Next, they observe that protophobic couplings can be relatively natural. Indeed: the Standard Model Z-boson is approximately protophobic at low energies—a fact well known to those hunting for dark matter with direct detection experiments. For exotic new physics, one can engineer protophobia through a phenomenon called kinetic mixing where two force particles mix into one another. A tuned admixture of electric charge and baryon number, (\(Q-B\)), is protophobic.

Baryon number, however, is an anomalous global symmetry—this means that one has to work hard to make a baryon-boson that mixes with the photon (see 1304.0576 and 1409.8165 for examples). Another alternative is if the photon kinetically mixes with not baryon number, but the anomaly-free combination of “baryon-minus-lepton number,” \(Q-(B-L)\). This then forces one to apply additional model-building modules to deal with the neutrino interactions that come along with this scenario.
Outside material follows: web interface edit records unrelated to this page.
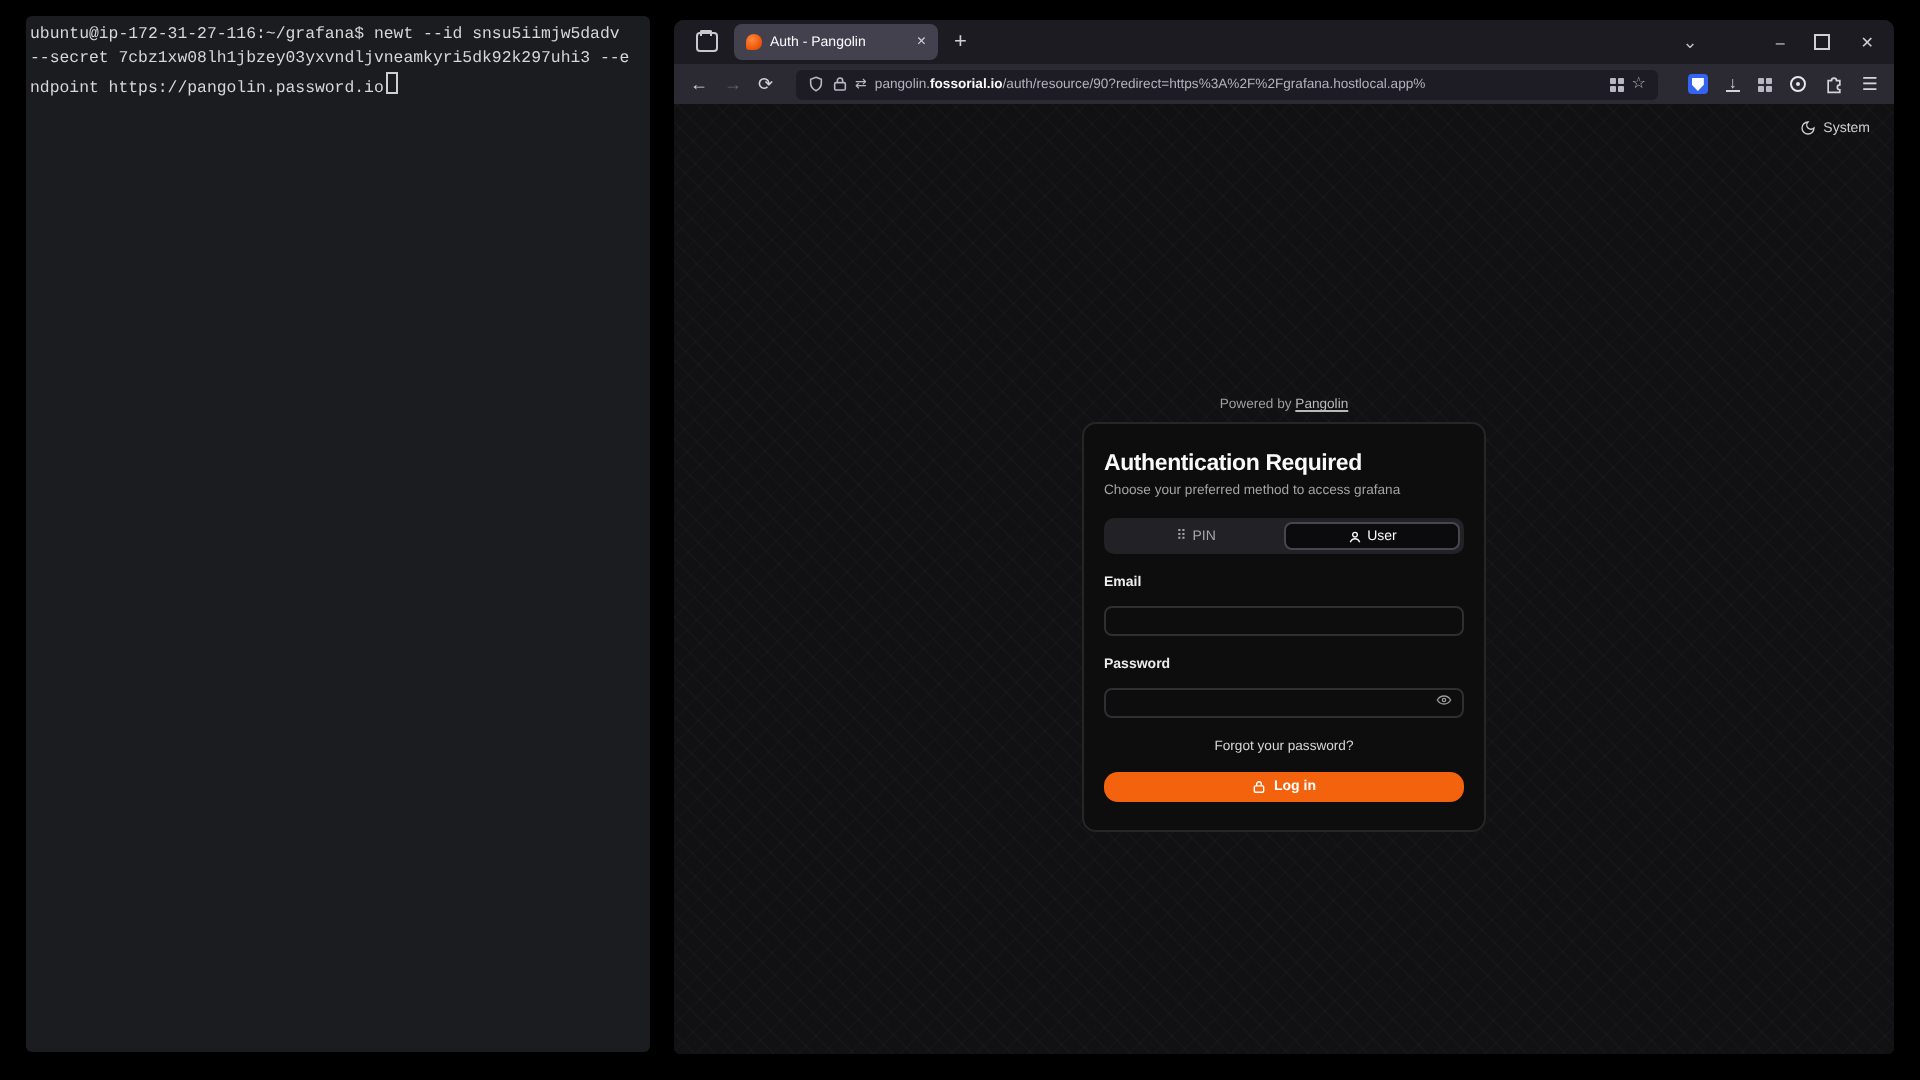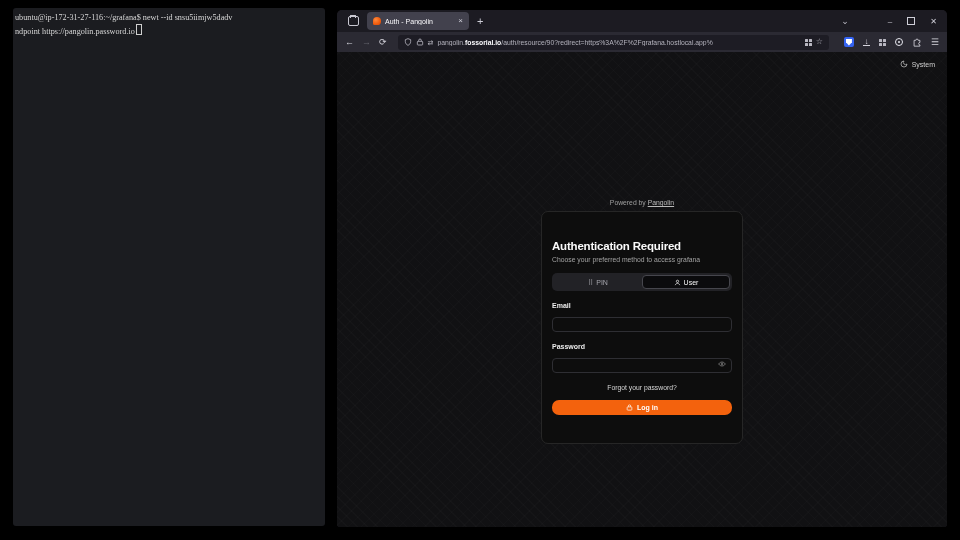"ubuntu@ip-172-31-27-116:~/grafana$ newt" .terminal .tline { font-family: Liberation Serif, serif -> Liberation Mono, monospace }
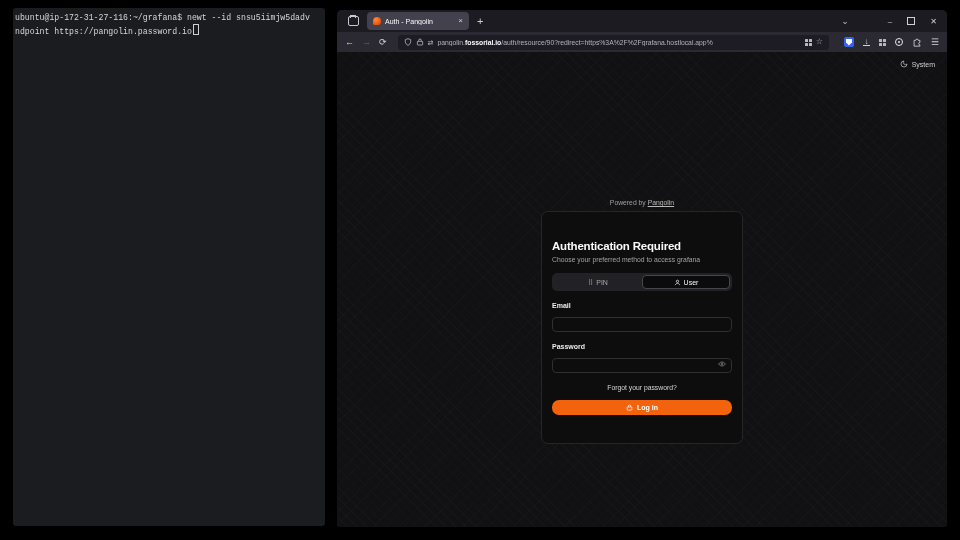"--secret" div.tline { html: none -> <div>--secret 7cbz1xw08lh1jbzey03yxvndljvneamkyri5dk92k297uhi3 --e</div> }
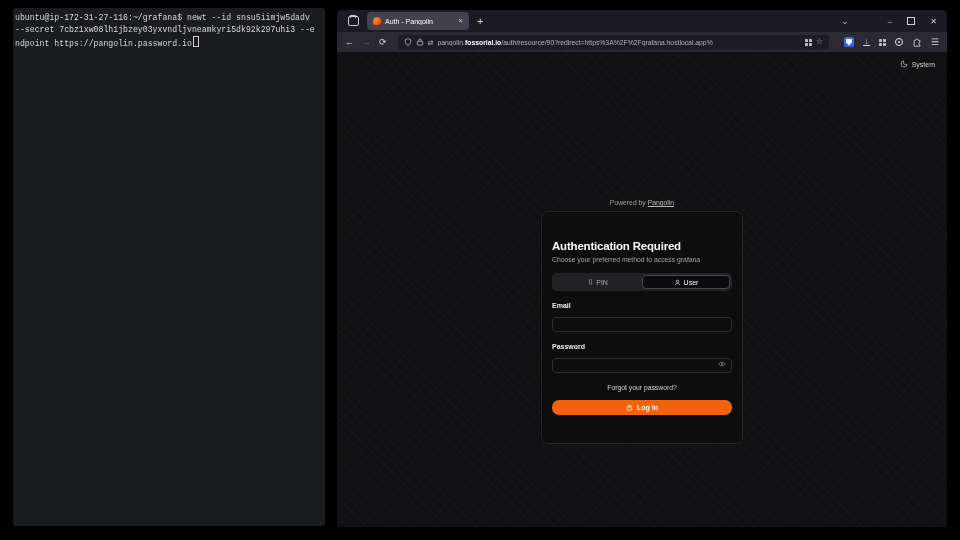"Authentication Required" .card { padding: 28px 10px -> 14px 10px }
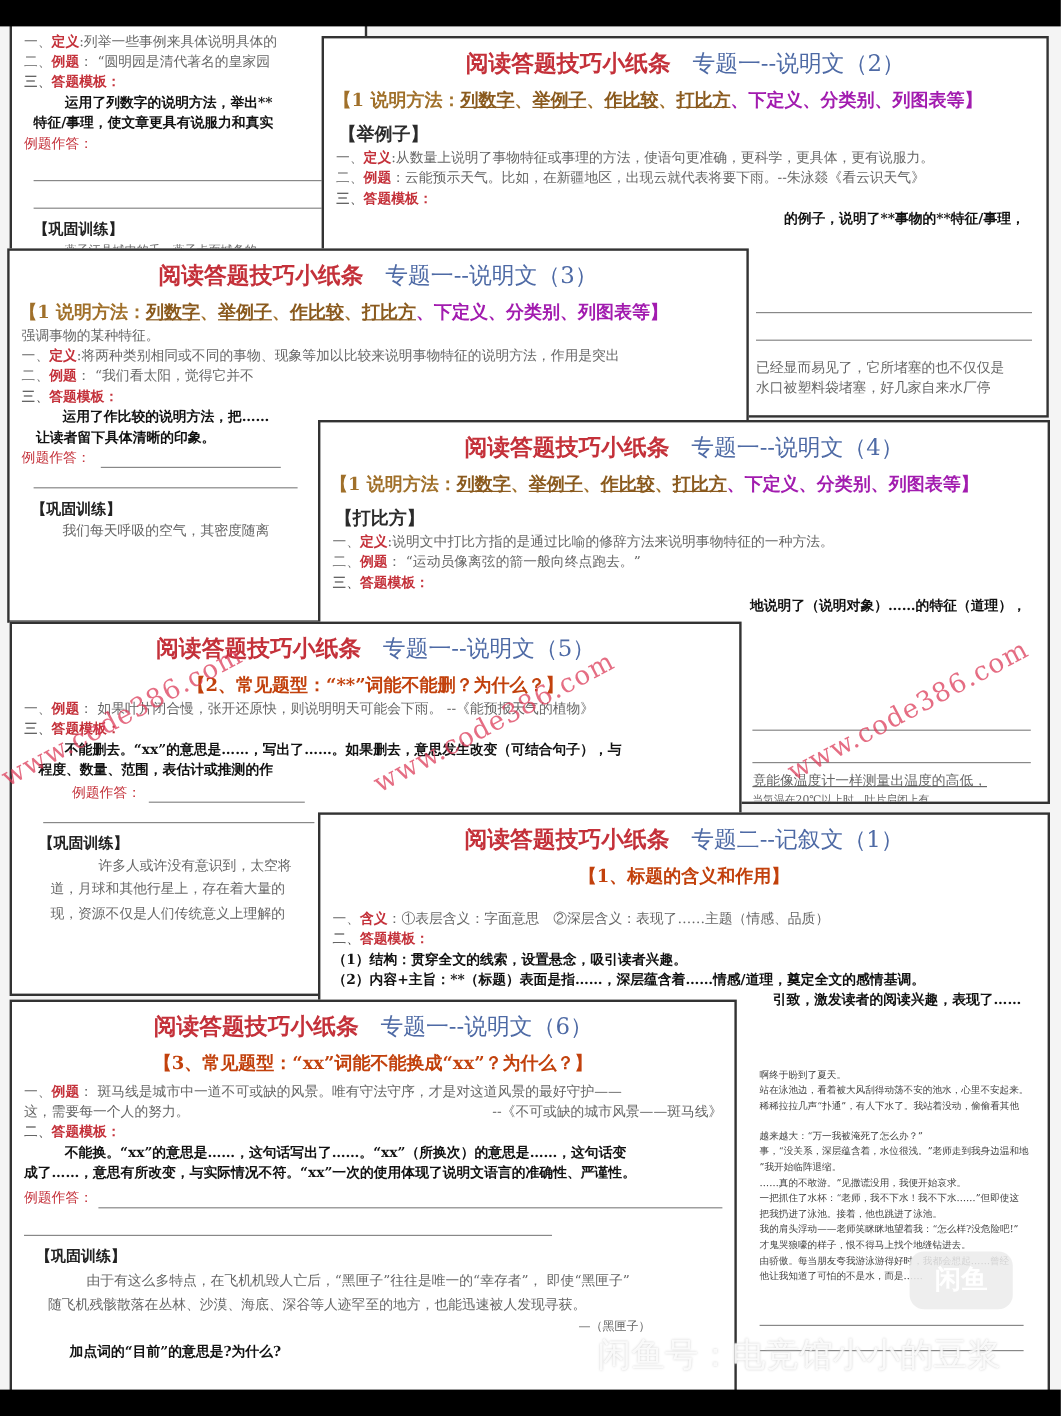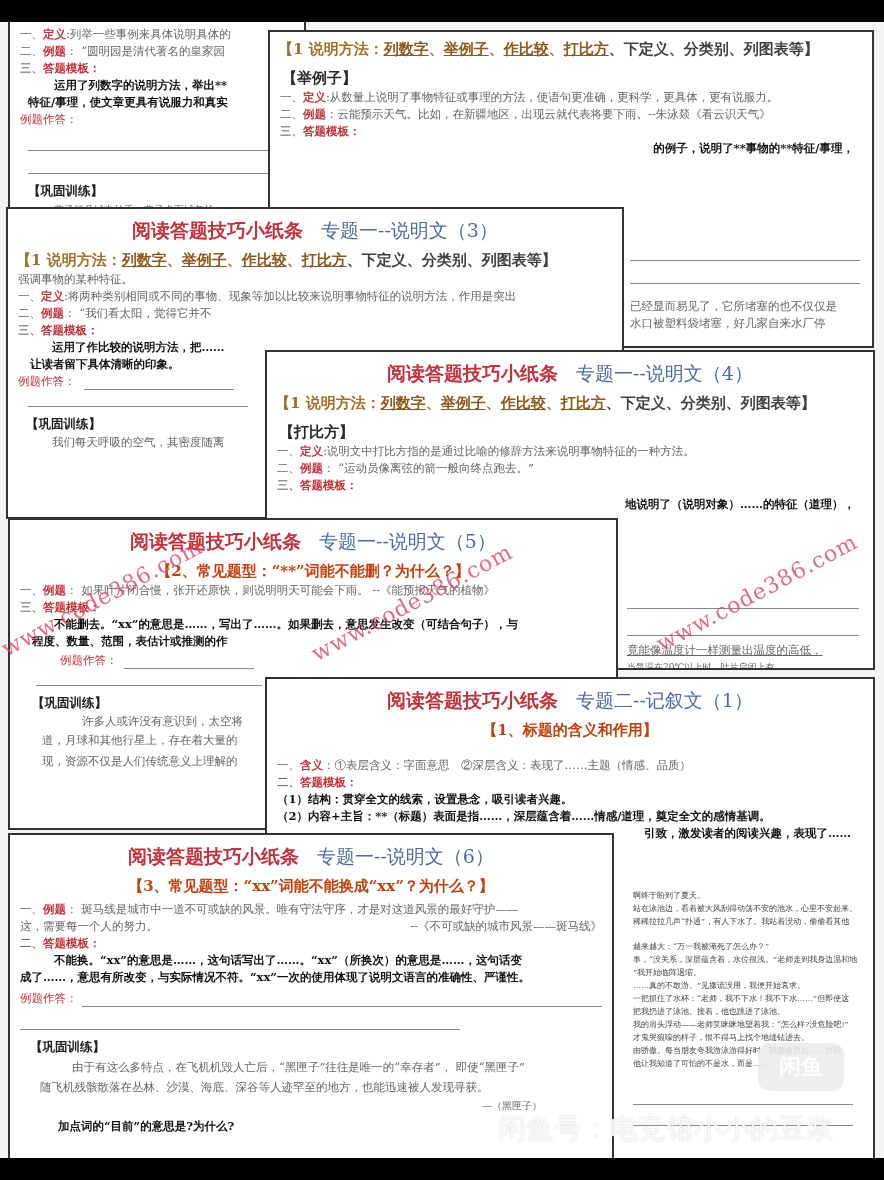"阅读答题技巧小纸条 专题一--说明文（2）" div.card-title { html: none -> <div><span>阅读答题技巧小纸条</span><span>专题一--说明文（2）</span></div> }
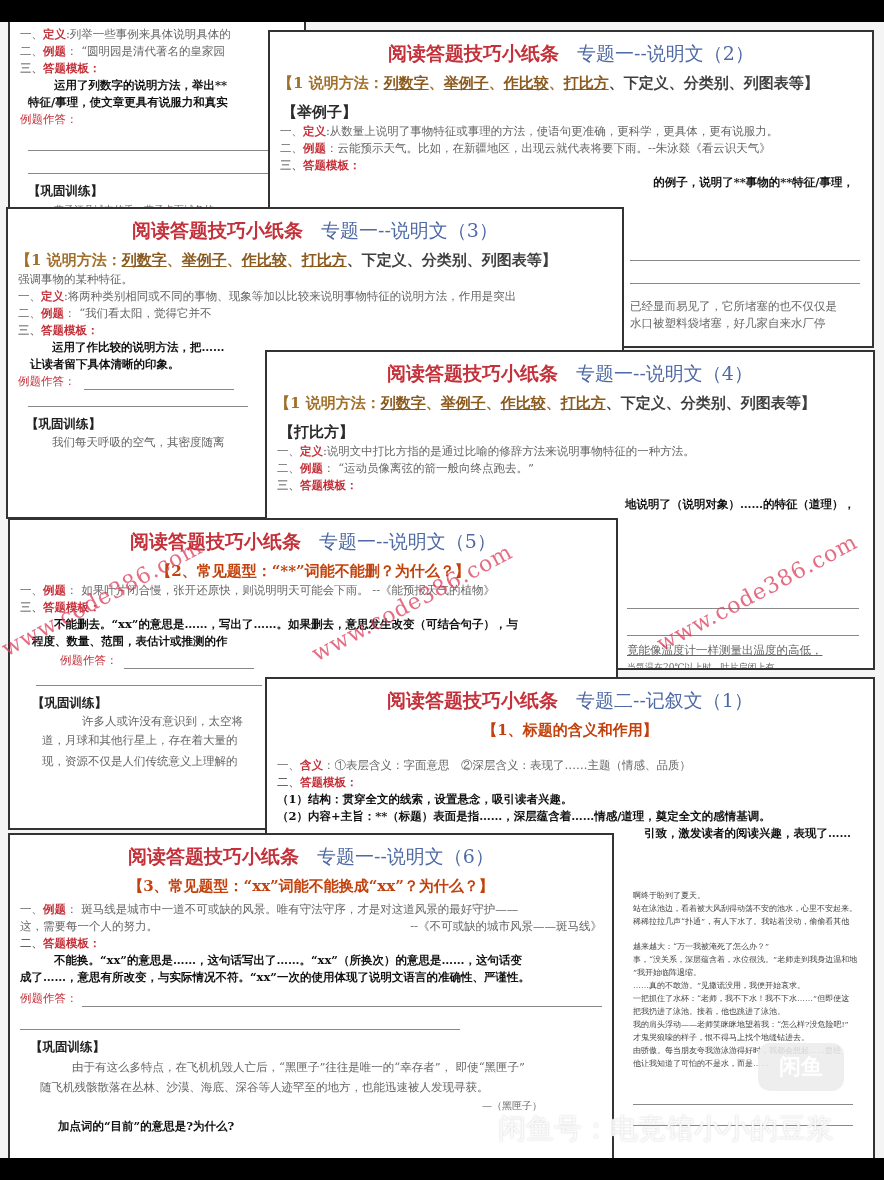"、下定义、分类别、列图表等】" .methods .rest { color: #404040 -> #a21caf }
In the language of the ‘model building blocks’ above, result of this process looks schematically like this:

A complete theory is completely mathematically self-consistent and satisfies existing constraints. The additional bells and whistles required for consistency make additional predictions for experimental searches. Pieces of the theory can sometimes be used to address other anomalies.

The theory collaboration presented examples of the two cases, and point out how the additional ‘bells and whistles’ required may tie to additional experimental handles to test these hypotheses. These are simple existence proofs for how complete models may be constructed.

What’s next?

We have delved rather deeply into the theoretical considerations of the Atomki anomaly. The analysis revealed some unexpected features with the types of new particles that could explain the anomaly (dark photon-like, but not exactly a dark photon), the role of nuclear effects (isospin mixing and breaking), and the kinds of features a complete theory needs to have to fit everything (be careful with anomalies and neutrinos). The single most important next step, however, is and has always been experimental verification of the result.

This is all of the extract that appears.